I am pretty lenient when it comes to participation in the Harappa Ancestry Project. I accept almost all comers, even those with no connection to South Asia and neighboring regions.

While I ask about ethnic background, I don't release it publicly unless I have consent from the participant.

I do expect a few things from project participants. One is that they will be honest about the information they share with me.

I see no need for anyone to lie about their ethnicity. It's better just to withhold that information if you are so concerned.

There is also no reason not to tell me if you have a close relative participating since I do accept data from relatives (with the proviso that only unrelated samples can be included in most analyses). It's possible that you might not know that a 1st or 2nd degree relative is already in the project. That's not a problem; knowing a relative is in the project and not telling me is.

Also if you send me genomes that are 95% identical (IBS2: 849,145 SNPs) under different names, I will know. And I will remove you from the project.

UPDATE: 849,145 SNPs being IBS2 (i.e. both alleles the same for the two individuals) is 92.5% of all the common SNPs in their data files. For comparison, my sister and I have an IBS2 percentage of only 76.8%.


  1. Zack, what is this post motivated by? Also, does shared DNA of close to, but less than ~1% skew any of the results?

    • The fake genome, of course.

      1% IBD is not a problem at all.

      • So, you actually had someone send you their files two times, the second time under a false pretense and identity. Very unfortunate. I asked, because, I'm afraid that I do have some extremely distant relatives (two, to be precise) participating in the project. But I seem to share no more than ~1% or so DNA with them on the Relative Finder tool at 23andMe. Glad to hear 1% IBD does not skew the results.
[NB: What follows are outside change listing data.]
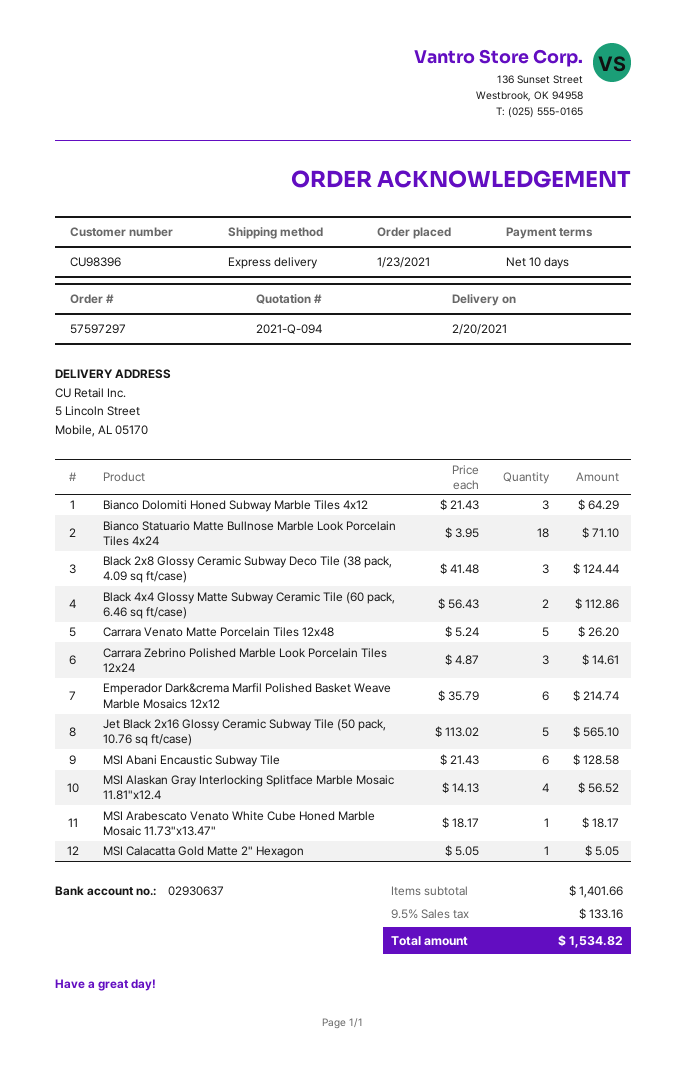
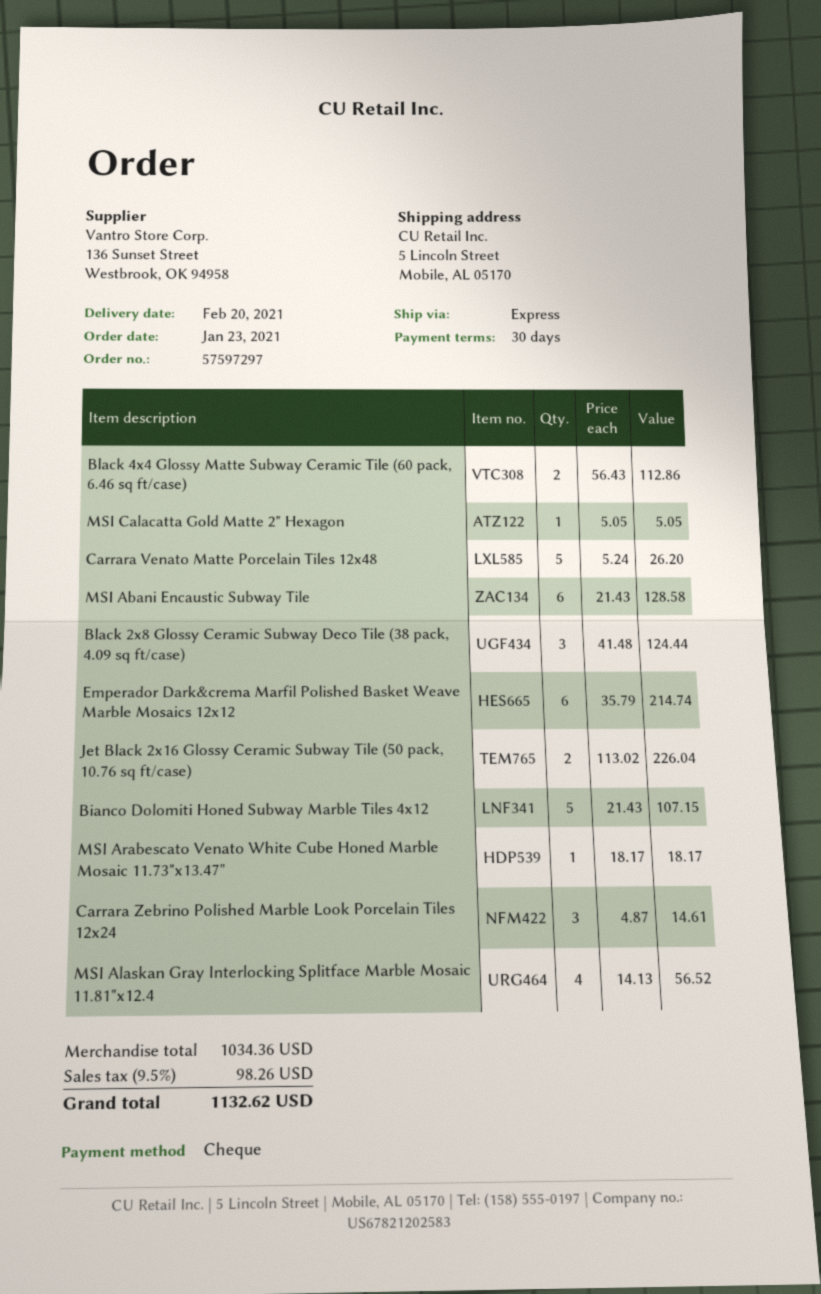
payment terms: 10 days -> 30 days
Bianco Dolomiti Honed Subway Marble Tiles 4x12: 3 x 21.43 = 64.29 -> 5 x 21.43 = 107.15
Bianco Statuario Matte Bullnose Marble Look Porcelain Tiles 4x24: 18 x 3.95 = 71.10 -> none
Jet Black 2x16 Glossy Ceramic Subway Tile (50 pack, 10.76 sq ft/case): 5 x 113.02 = 565.10 -> 2 x 113.02 = 226.04
subtotal: 1401.66 -> 1034.36
tax: 9.5% = 133.16 -> 9.5% = 98.26
total: 1534.82 -> 1132.62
  2. Very unfortunate to hear people are attempting to con their way through to your analyses, despite it being redundant to begin with. Dienekes had a similar experience with a Dodecad user claiming Spanish ancestry, with that individual ending up being removed because they showed Mexican admixture. From my part at least, I can confirm having no known relatives in your project and that my ancestry is as stated.
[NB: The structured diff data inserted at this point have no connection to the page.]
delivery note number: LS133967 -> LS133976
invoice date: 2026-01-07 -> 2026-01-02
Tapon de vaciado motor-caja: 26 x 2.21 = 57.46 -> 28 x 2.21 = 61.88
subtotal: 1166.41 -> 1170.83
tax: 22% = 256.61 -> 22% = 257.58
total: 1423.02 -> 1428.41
  3. Did he just change thousands of alleles? If so, which ones? Just curious what kind of agenda the imbecile might have had.

    • That's exactly what was done. Thousands of alleles changes on mostly four chromosomes. I can only speculate about intentions.

      • Unfortunately - at least going by 23andMe and FTDNA - the genome results are just given back as text files and any idjit who wants to muck around with it could do so. Sanity-checking the input data is the best thing to do under the circs.

        Really don't understand the motivation for such acts, though. Or of those who unleash malware on innocent others. So it goes...

      • The possible intentions of doing such a thing perplexes me to no end. Why on earth would someone want to do something so easily detectable and also futile in nature?

  4. Zack

    I hope you are going to deleted the person's fake data off the graph.